Working with disk limits in PowerCLI

This will be a post following on the previous one on how to control disk i/o in vSphere

That post showed how you set IOPS limits either through the UI or with PowerCLI.

Even though you set the limit on individual disks you need to work through the VM. And when you retrieve the disk limits for a VM you'll get back limits on disks identified by the device key and not the label.

To make this a bit easier to work with I've created some Powershell functions that wraps the *-VMResourceConfiguration cmdlets and one that gives you the label of the disks when you query the limits for a VM.

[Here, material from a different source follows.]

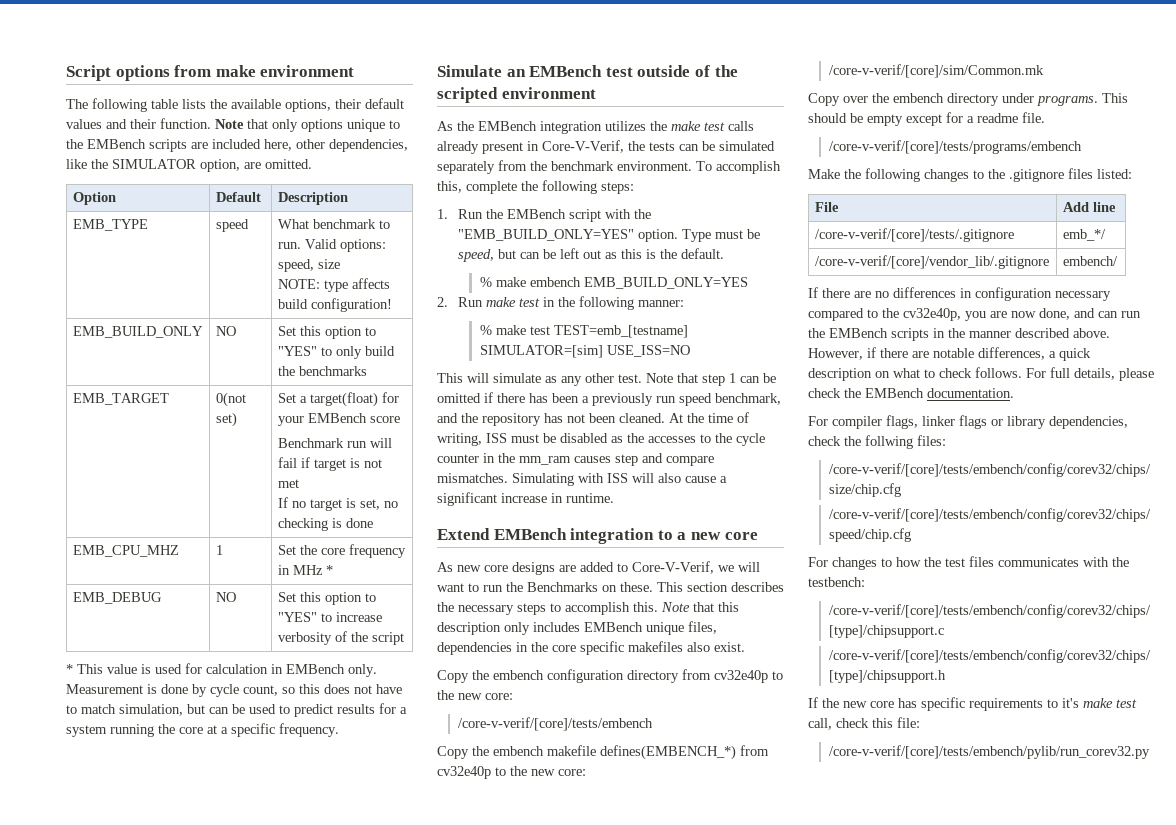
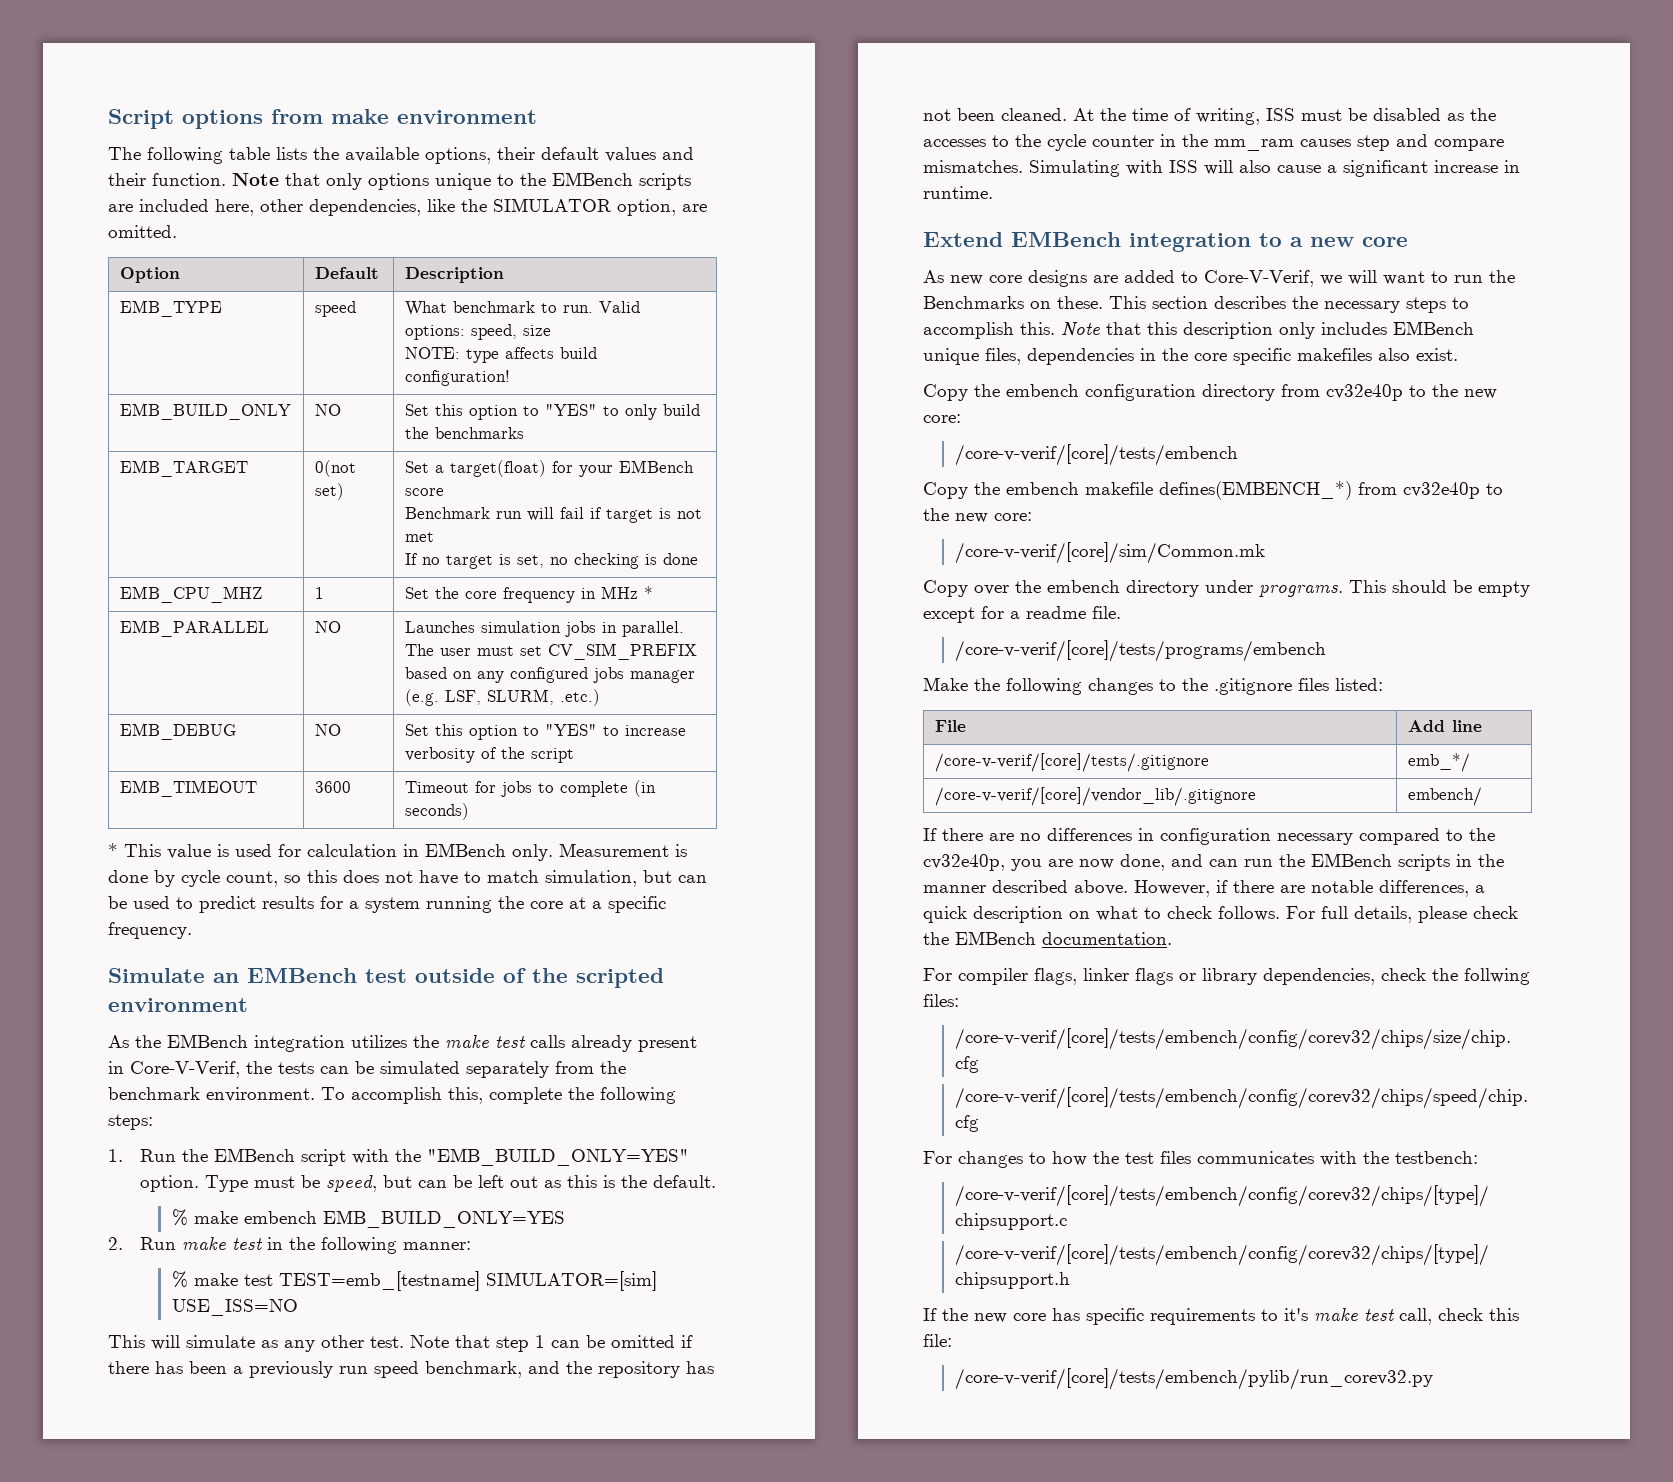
(333, 570) none -> [119,620,269,637] [314,621,341,633] [404,621,684,637] [404,643,697,660] [404,667,695,683] [404,689,600,706] // EMB_PARALLEL | NO | Launches simulation jobs in parallel. The user must set CV_SIM_PREFIX based on any configured jobs manager (e.g. LSF, SLURM, .etc.)
(404, 638) none -> [119,780,257,797] [314,781,351,793] [404,780,656,797] [404,803,469,820] // EMB_TIMEOUT | 3600 | Timeout for jobs to complete (in seconds)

First of is the Get-VMDiskLimit which is essentially a wrapper for this command:

$Harddisk.Parent | Get-VMResourceConfiguration | Select-Object -ExpandProperty DiskResourceConfiguration |
Where-Object {$_.key -eq $Harddisk.ExtensionData.key} | 
Select-Object @{l="VM";e={$Harddisk.Parent.Name}},@{l="Label";e={$Harddisk.Name}},@{l="IOPSLimit";e={$_.DiskLimitIOPerSecond}}

It will output the limit of a disk in this way

Powershell function

We also have a function for setting limit on a disk which wraps this command

Get-VMResourceConfiguration -VM $Harddisk.parent |
Set-VMResourceConfiguration -Disk $Harddisk -DiskLimitIOPerSecond $IOPSLimit

Note that this is outputting the disk in the default format (with the key), but we can easily add the last line from the command shown above to have the same output

Powershell function output

Finally we have the function which will map the keys of the DiskResourceConfiguration output to the disk label names. This is done by mapping the key to the ExtensionData.Key property of the disks. We'll iterate over all disks for the VM and create a custom object which we add to an array which we finally output from the function.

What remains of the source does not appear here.